When the World Trade Center fell a year and a half ago, Pitino lost his brother-in-law and closest friend since high school. Billy Minardi, the brother of Pitino's wife, Joanne, was a trader for Cantor Fitzgerald on the 105th floor of the north tower.
A year after putting one foot in front of the other during a somber march through a 19-13 season, Pitino suddenly has the No. 2 team in the nation, with an 18-1 record and a 17-game winning streak.
Life, though diminished, goes on.
"What has been rekindled is a spirit to carry on and move on in a positive way," Pitino said.
"I didn't lose the passion. I think 9/11 just took so much out of my family, myself. It wasn't basketball. It just took so much life out of me. It's never going to be the same for any of us.
"Basketball really wasn't that important anymore. I love coaching it. I love teaching young people. But it was just an overly difficult time and I have six nieces and nephews who are without fathers. [Don Vogt, the husband of Joanne's sister, died after being struck by a taxi six months before the terrorist attacks.] Then 9/11 hits, and life will never be the same again."
In December, Louisville held the first Billy Minardi Classic, a four-team tournament in which every coach was a former player, assistant or friend of Pitino's.
Minardi's wife and three children were there to present the trophy.

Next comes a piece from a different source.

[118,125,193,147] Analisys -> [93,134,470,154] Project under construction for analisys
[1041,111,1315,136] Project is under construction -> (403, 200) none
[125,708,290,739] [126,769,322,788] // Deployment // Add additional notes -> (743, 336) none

"We knew it meant a lot to him," guard Reece Gaines said of Pitino. "He was happy, as happy as I've seen him. We knew it had been pretty tough on him. He kind of didn't talk about it, but before practice for a couple of minutes, he'd talk about something that had nothing to do with basketball. Just take five or 10 minutes to talk about what we need to do in our lives, and keeping in touch with our families."

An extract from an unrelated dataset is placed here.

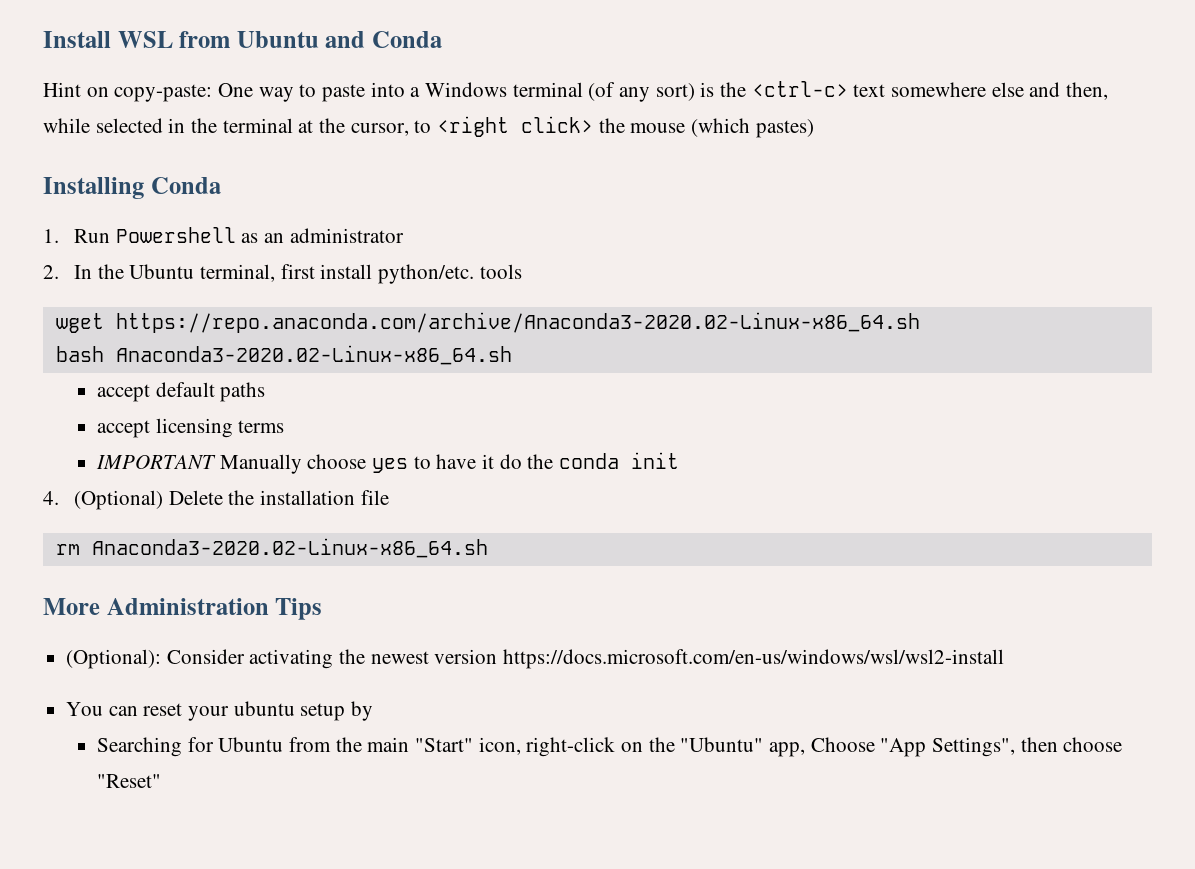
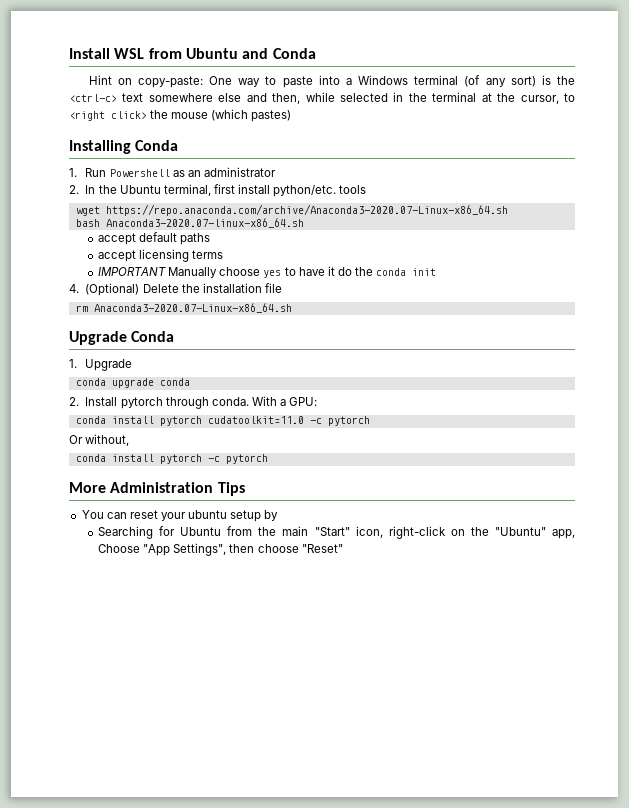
[115,312,920,333] https://repo.anaconda.com/archive/Anaconda3-2020.02-Linux-x86_64.sh -> [105,204,508,216] https://repo.anaconda.com/archive/Anaconda3-2020.07-Linux-x86_64.sh
[115,345,512,365] Anaconda3-2020.02-Linux-x86_64.sh -> [105,218,304,228] Anaconda3-2020.07-linux-x86_64.sh
[91,538,488,558] [43,598,323,620] [66,649,1005,669] Anaconda3-2020.02-Linux-x86_64.sh // More Administration Tips // (Optional): Consider activating the newest version https://docs.microsoft.com/en-us/windows/wsl/wsl2-install -> [93,303,292,313] [69,331,175,345] [69,359,133,371] [75,378,190,388] [69,396,318,409] [75,416,370,426] [69,434,130,446] [75,454,268,464] [69,482,245,496] Anaconda3-2020.07-Linux-x86_64.sh // Upgrade Conda // 1. Upgrade // conda upgrade conda // 2. Install pytorch through conda. With a GPU: // conda install pytorch cudatoolkit=11.0 -c pytorch // Or without, // conda install pytorch -c pytorch // More Administration Tips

On campus, a 36-student dormitory named Billy Minardi Hall is under construction, funded by $4.5 million in donations from Pitino and friends.
"We all feel good about what's happening to honor him, but still, our lives will never be the same, ever again," Pitino said.
In the first indication that this season might be something special, rival Kentucky visited Freedom Hall on Dec. 28 and took an 11-point lead in the first half, only to be blitzed the rest of the way in an 81-63 Louisville victory.
A new brand of Louisville basketball was emerging.
There is the relentless defense -- part of it a full-court press Pitino's Kentucky teams made famous -- but there also is a group of players who have been transformed into more than simply an entourage for Gaines, Louisville's best player.
That victory over Kentucky might have meant more to center Marvin Stone than anyone, even Pitino, who had absorbed the ire of Kentucky fans in the frenzied atmosphere surrounding the Cardinals' 20-point loss in Rupp Arena last season.
Like Pitino, Stone is a Wildcat expatriate. He left the Kentucky team in December last season, uncertain at first where he would go. A McDonald's All-American in high school, his career at Kentucky had amounted to little. Out of shape and coping with the deaths of his father and a sister, he averaged only 5.3 points in two-plus seasons as a Wildcat.
Nevertheless, when he announced his intent to transfer to Louisville, there was an outcry.
"People called me traitor all the time," Stone said. "People would come up to me and say, 'I can't believe you did that. You can't do that.' "
Pitino admits he hesitated to take Stone.
"I don't want to take a player for one year," he told his staff when they urged him to consider Stone. "And I don't want anymore of the Kentucky nonsense. I want that to go away completely."
"Then his mom called me," Pitino said. "Told me he lost his dad, lost his sister. Told me the story. And after everything that's happened in my life, she was such a nice lady.... She said, 'Look, he needs this in his life.' "
Pitino said yes, and the 6-foot-10 Stone came through, slicing his body fat from about 15% to about 8% before the season. Since becoming eligible -- four games after Louisville's only loss, a two-point defeat by Purdue -- he has been a new player, averaging 13 points and eight rebounds. Against Kentucky, he had 16 points and seven rebounds, giving the Cardinals the big man they desperately needed to compete.